Dynamical quantum phase transitions (DQPTs) are non-equilibrium phenomena in quantum many-body systems characterized by temporally localized nonanalytic behavior in the real-time evolution of the system, analogously to equilibrium phase transitions exhibiting singularities in free energy upon parameter tuning. DQPTs are typically diagnosed by singularities in the Loschmidt echo rate function, signaling points of dynamical orthogonality between the time-evolved state and its initial condition. They are observed in a variety of systems, including integrable and non-integrable spin chains, free-fermion models, topological insulators, periodically driven systems, and open quantum systems, and can be underpinned by symmetry, topology, or more general dynamical mechanisms.

1. Definitions, Diagnostics, and Theoretical Framework

The central quantity in DQPT analysis is the Loschmidt amplitude,

$L(t) = \langle\psi_0|e^{-i H_f t}|\psi_0\rangle,$

where $|\psi_0\rangle$ is typically the ground state of an initial Hamiltonian $H_0$, and $H_f$ is the post-quench Hamiltonian. The rate function, also called the "dynamical free-energy density," is defined as

$g(t) = -\frac{1}{N} \ln |L(t)|^2,$

in the thermodynamic limit $N \to \infty$ (Heyl, 2017, Zvyagin, 2017). DQPTs manifest at critical times $t_c$ as nonanalyticities (cusps, kinks, or discontinuities in higher derivatives) of $g(t)$ (Zvyagin, 2017, Schmitt et al., 2015).

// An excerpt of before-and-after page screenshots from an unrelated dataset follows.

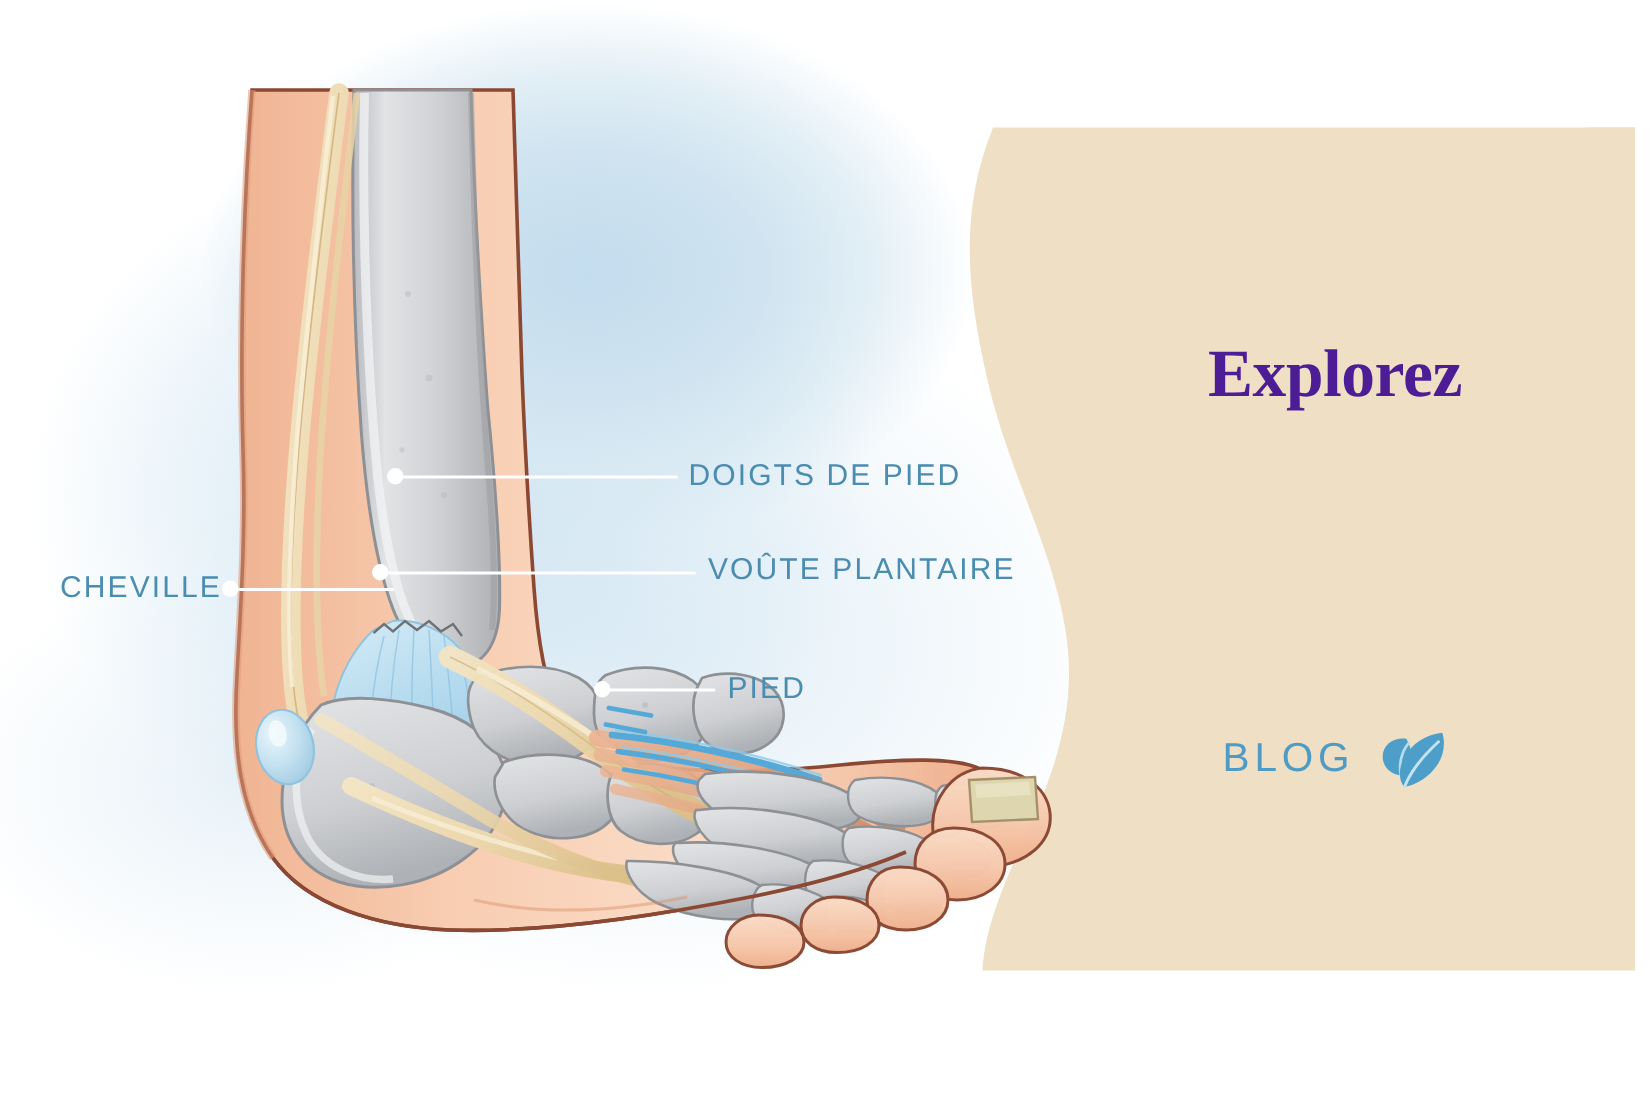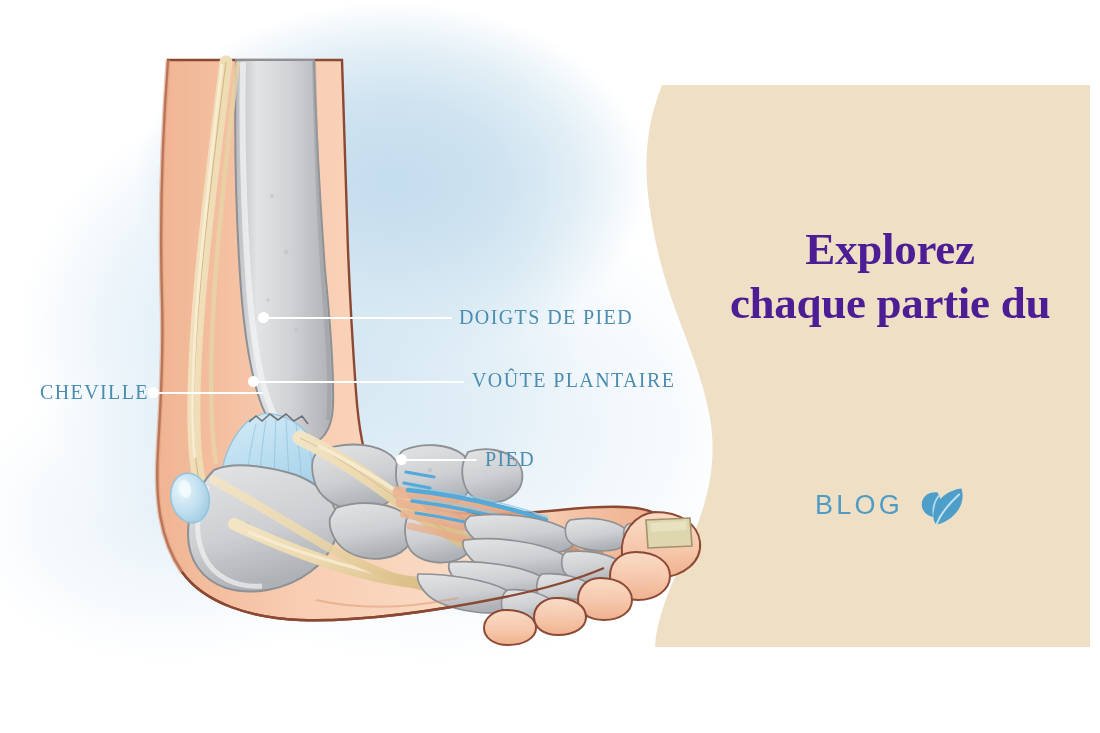"DOIGTS DE PIED" .callout { font-family: Liberation Serif, serif -> Liberation Sans, sans-serif }
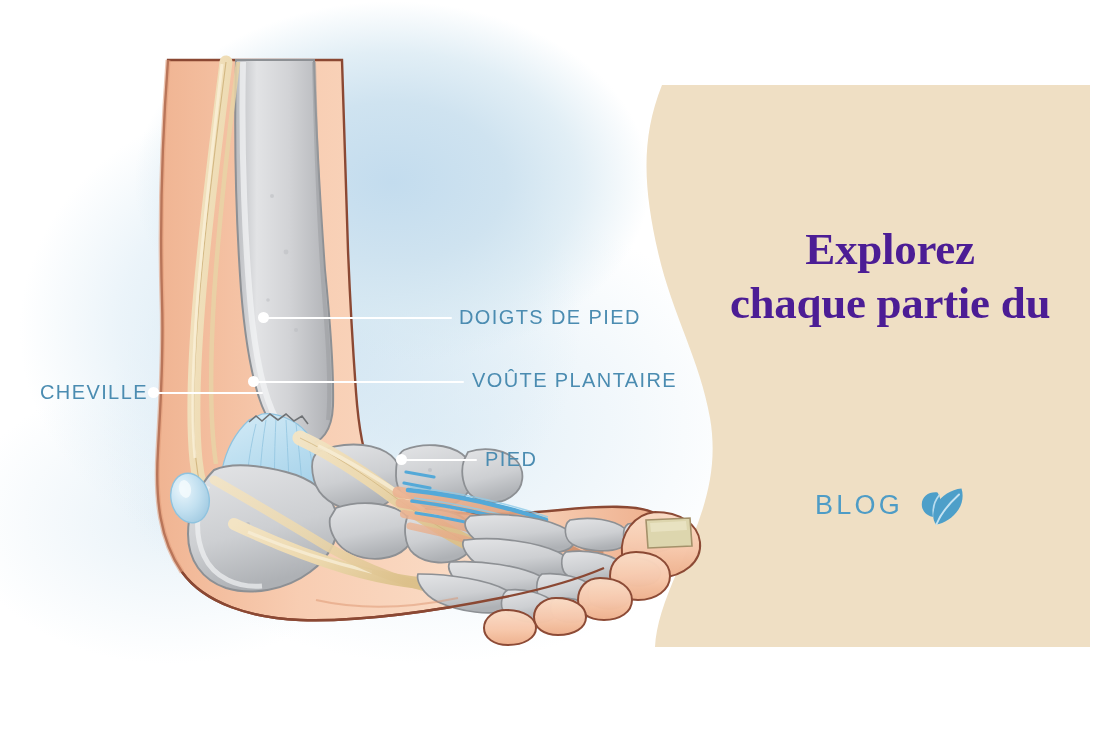"chaque partie du" div { html: <div>chaque partie du</div> -> none }
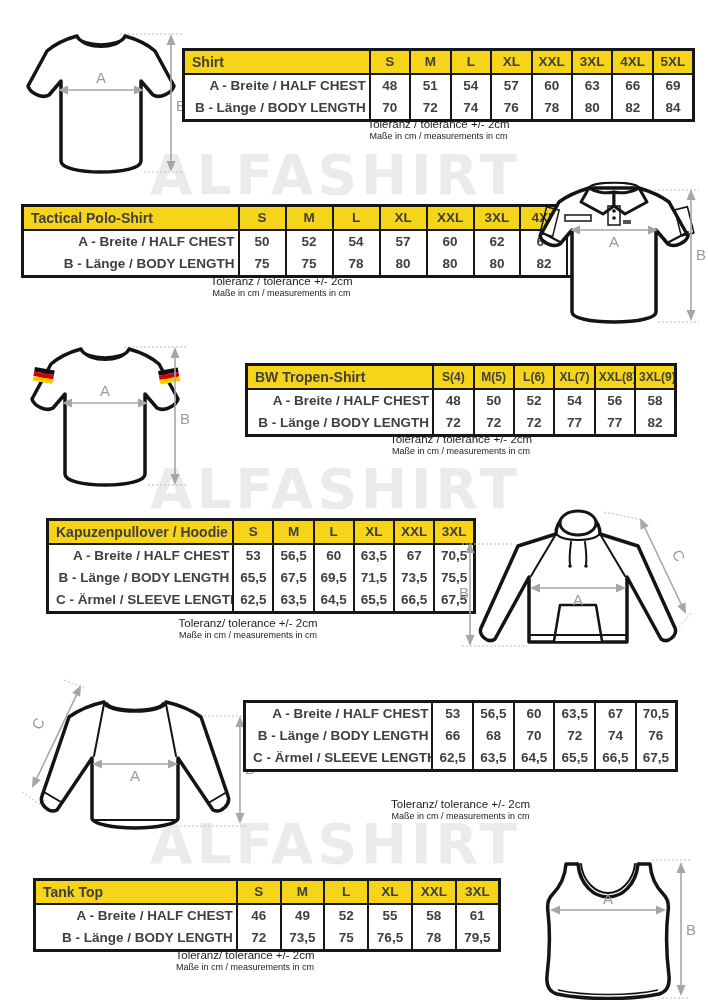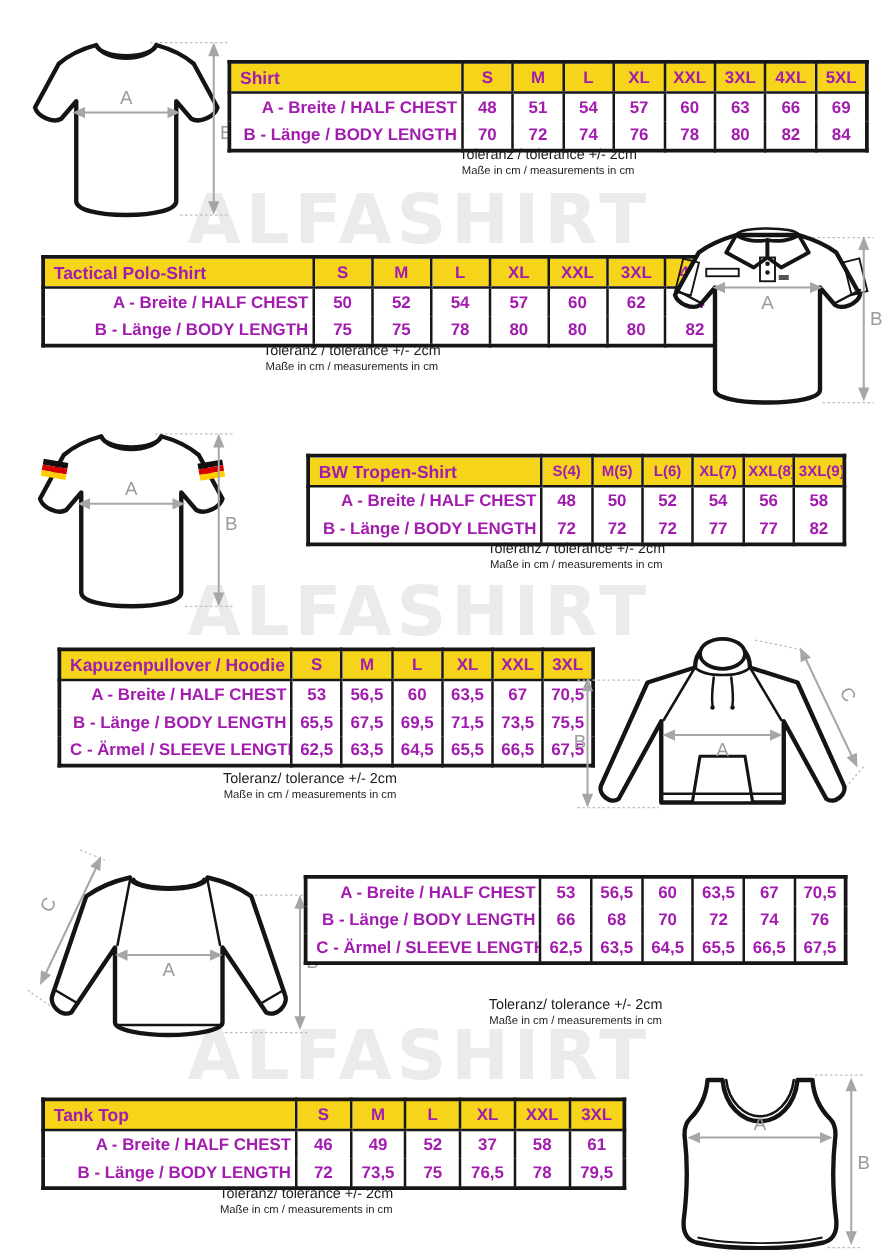"Shirt" table.sizes { color: #a21caf -> #404040 }
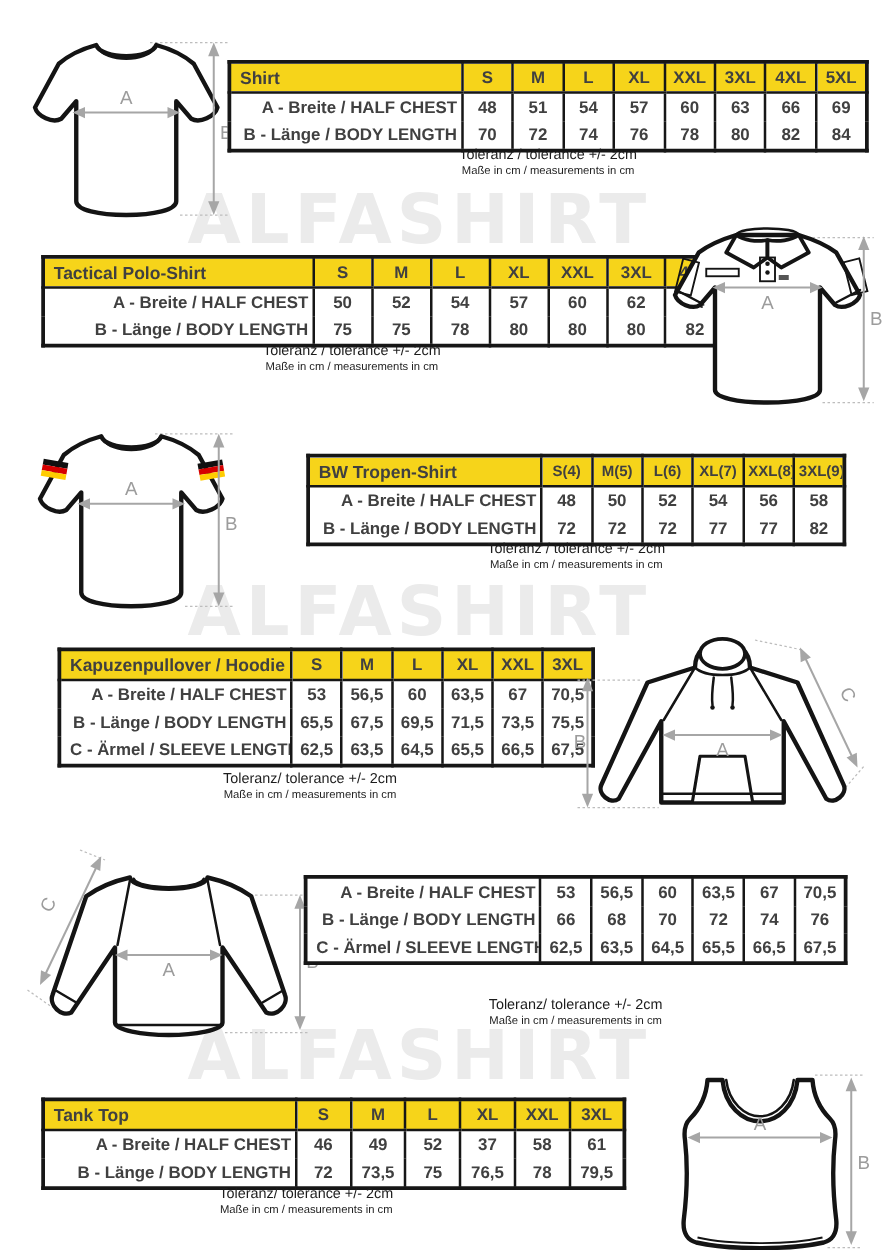"Tactical Polo-Shirt" .sec2-table { left: 33px -> 21px }
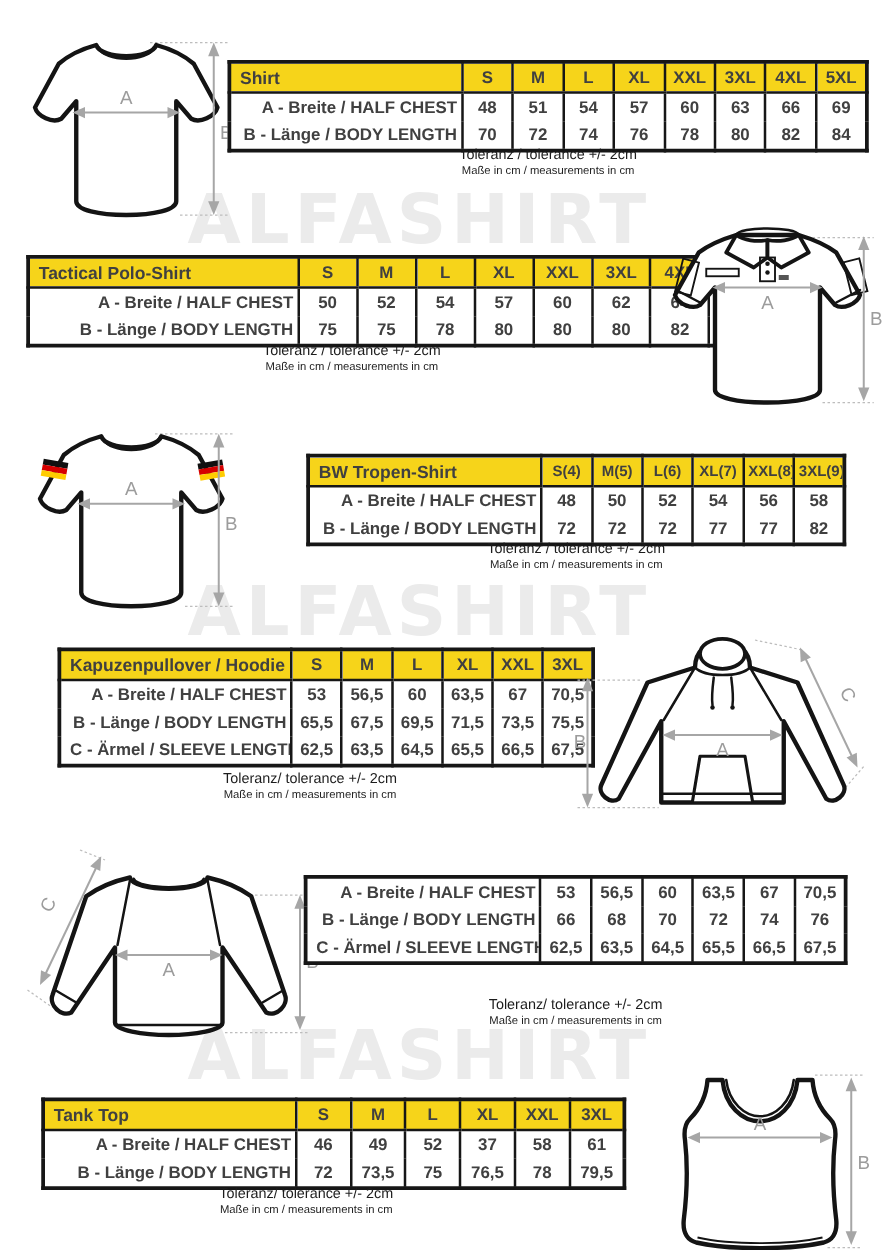"37" td { text: 37 -> 55 }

Many models allow factorization over momentum, leading to a mode-resolved analysis:

$$L(t) = \prod_k L_k(t), \qquad L_k(t) = \langle \psi_k^0 | e^{-i H_f(k) t} | \psi_k^0 \rangle,$$

where $\psi_k^0$ denotes the pre-quench Bloch eigenstate at momentum $k$.

A DQPT is associated with the crossing of Fisher zeros—zeros of $L(z)$ as a function of complexified time $z$—through the real axis $z = i t$, in analogy to Lee-Yang or Fisher zeros in equilibrium statistical mechanics (Heyl, 2017, Zvyagin, 2017).

2. Classification and Mechanisms

2.1 Symmetry-Breaking and Manifold DQPTs

For models with discrete symmetry-broken ground state manifolds, the dynamical return probability projects onto the manifold, and the rate function develops cusps when dominance among overlaps shifts between components of the initial manifold:

$$g(t) = \min_\alpha \{-N^{-1}\ln |\langle \psi^\alpha_0 | \psi(t) \rangle|^2\}$$

(Damme et al., 2022, Damme et al., 2022). This frequently yields periodic DQPTs synchronized with zeros of a corresponding Landau order parameter in two-level systems, but need not do so in systems with higher degeneracies (Damme et al., 2022, Damme et al., 2022).

2.2 Topological DQPTs

When $H_0$ and $H_f$ differ in their topological invariants (e.g., winding or Chern numbers), there must exist momenta $k^*$ with orthogonal pre- and post-quench Bloch vectors, enforcing zeros of $L_k(t)$ and guaranteeing DQPTs at times $t_c^{(m)} = (2m+1)\pi/(2\epsilon_{k^*})$ (Heyl, 2017, Mendl et al., 2019, Okugawa et al., 2021).

Changes in topological invariants under a quench enforce the existence of one or more DQPTs, with associated quantized jumps in appropriate dynamical topological order parameters such as the winding of the Pancharatnam geometric phase across the Brillouin zone (Mendl et al., 2019, Okugawa et al., 2021).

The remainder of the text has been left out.